Booze Math: How Much Do Alcoholics Drink?

Experts say 80% of all alcohol sales go to people with drinking problems. The mathematics of that are staggering.

Reihan Salam points me to a July LAT op-ed from Mark Kleiman persuasively arguing that California’s Prop 19, which would legalize marijuana, might be a good idea but is in violation of both Federal and international law.    Kleiman argues that legalization should be done, instead, through the Dutch method which allows “front door” sales to customers but still criminalizes “back door” mass production or, better yet, simply allow people to grow their own for personal use.

While that’s all interesting, this is what jumped out at me:

The alcohol industry, for example, gets 80% of its income from people with drinking problems.

That’s a shocking statistic. Kleiman is a legitimate expert on the subject (as a scholar, not an abuser, I should add!) and I take as a given that this is therefore the best estimate available.   But it seems hard to swallow.

According to the CDC, some 61.5% of Americans are current drinkers and 14.6% are former drinkers, and only 23.9% are lifetime abstainers. These figures have varied very slightly since 1997.  Furthermore, the “current drinker” levels are actually substantially higher for those under 54, with a huge dropoff after age 75.   So, most of us drink alcohol.
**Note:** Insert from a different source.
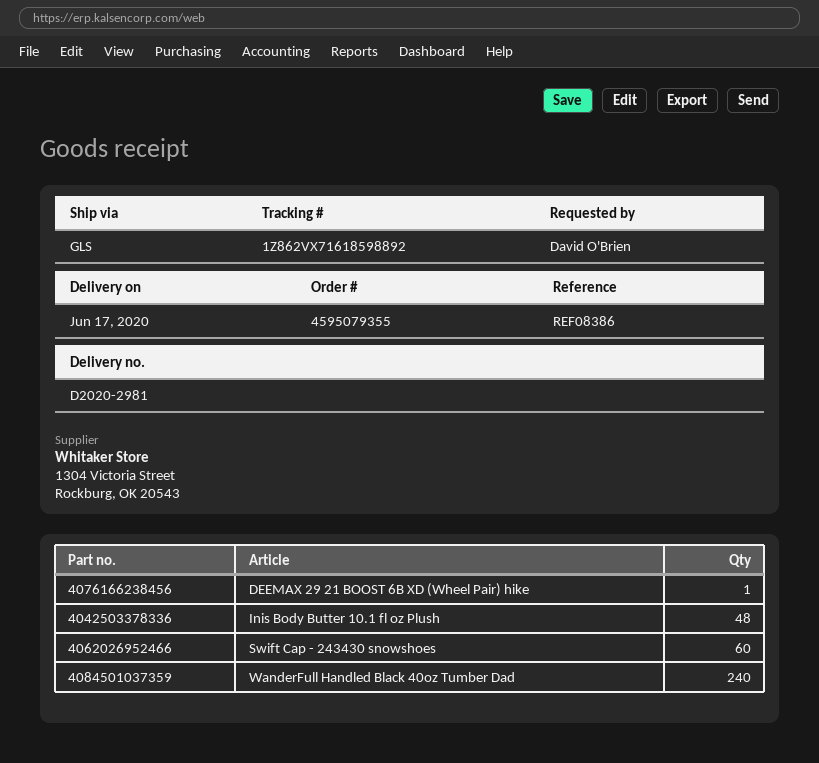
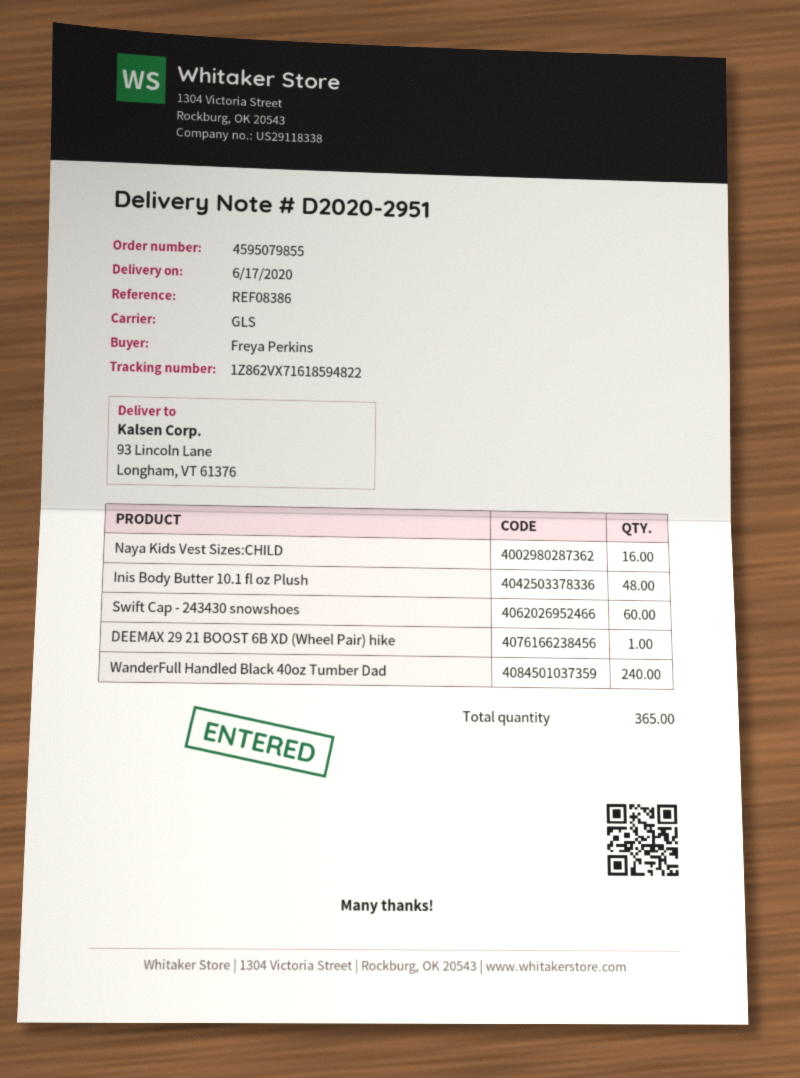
order number: 4595079355 -> 4595079855
delivery note number: D2020-2981 -> D2020-2951
ordered by: David O'Brien -> Freya Perkins
tracking number: 1Z862VX71618598892 -> 1Z862VX71618594822
Naya Kids Vest Sizes:CHILD: none -> 16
Then again, apparently only 50% are “current regular drinkers,” those who claim to have had “at least 12 drinks in the past year.”  Another 14% are “current infrequent drinkers,” having had 1-11 drinks in the past year.  (Yes, there’s a small discrepancy in the totals.  We may be looking at different years.  All these are CDC data.)

I’m not finding reliable data on the rate of alcohol abuse.  That’s not shocking.  Advocacy groups have a strong incentive to over-dramatize the problem and government survey data will be skewed the other way, as many won’t admit to problem drinking.  And there’s no hard and fast definition.   But I’ve seen a 4% figure a couple of times on reputable sites, so let’s go with that as a reasonable guestimate.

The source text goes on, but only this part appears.